You need to get them out but the more you push, the more they will dig their designer heels in (making for a fabulous Instagram shot), so you’ll need to develop a strategy which will ensure a tearful wave in the next few months. Here are my top 10 do’s and don’ts.

Things To Do:

1) If you have another child who has already moved out, go against all established parenting principles and tell the child(ren) still at home how much more you love and admire the child who has moved out. Nothing spurs a sibling into action more than trying to become the favourite again. And let’s face it, the further away they live, the more we remember only their good qualities.

2) Buy and cook food that they don’t like or have a political reason not to eat. Pile on the gluten filled, white sugar and saturated fats for your skinny raw vegans, and pull out the organic kale and quinoa pasta for your fast food addicts.

3) Tell them you’ll take their clothes to the dry cleaner, and then don’t. Store their designer labels (that they can afford, apparently) in the trunk of your car until they complain. Then dump them all on their lap.

4) Find out when they have an important morning at work (presuming they have a real job) then invite a dozen of your closest, loudest, wine drinking friends over for a “book club” meeting the night before. This is part payback for the nights they kept you up when they were in high school, and part payback for the nights they keep you up now.

5) Comment on all of their Facebook posts. Make sure some of them include telling them to come home at a reasonable hour (if it’s a picture from a party), or that you really like their “outfit”, or “Don’t forget to pick up your rash medication on the way home.”

6) Set them up with every available neighbourhood “kid” their age (male or female) living at home.

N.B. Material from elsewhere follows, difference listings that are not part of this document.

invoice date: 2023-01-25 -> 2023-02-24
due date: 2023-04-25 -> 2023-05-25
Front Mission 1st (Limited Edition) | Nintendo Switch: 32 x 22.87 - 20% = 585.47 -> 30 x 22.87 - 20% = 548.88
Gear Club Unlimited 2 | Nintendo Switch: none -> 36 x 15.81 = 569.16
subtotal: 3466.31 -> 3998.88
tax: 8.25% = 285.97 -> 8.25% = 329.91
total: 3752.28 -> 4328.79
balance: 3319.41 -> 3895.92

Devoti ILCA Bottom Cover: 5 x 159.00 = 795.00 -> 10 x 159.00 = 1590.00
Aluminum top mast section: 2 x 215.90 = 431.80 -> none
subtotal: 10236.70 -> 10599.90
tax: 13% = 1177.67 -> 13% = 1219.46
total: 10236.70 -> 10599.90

Invite them over for dinner; make things as uncomfortable as you can. “Look you’re both unemployed! You can volunteer together!” The other parents might thank you also and return the favour.

7) Borrow their clothes. All the time. If they don’t fit, just take them and hide them for a few days and return them. Better yet, throw out a piece of clothing they love and you hate, and let them know you did it.

8) Text them constantly when they’re out with your car. Or with the car they drive that you paid for. Not to catch them texting and driving, but to drive them nuts when they get to their destination. Ask them when they’ll be home, who they’re with, and then pull out the big guns, and phone them. A few times.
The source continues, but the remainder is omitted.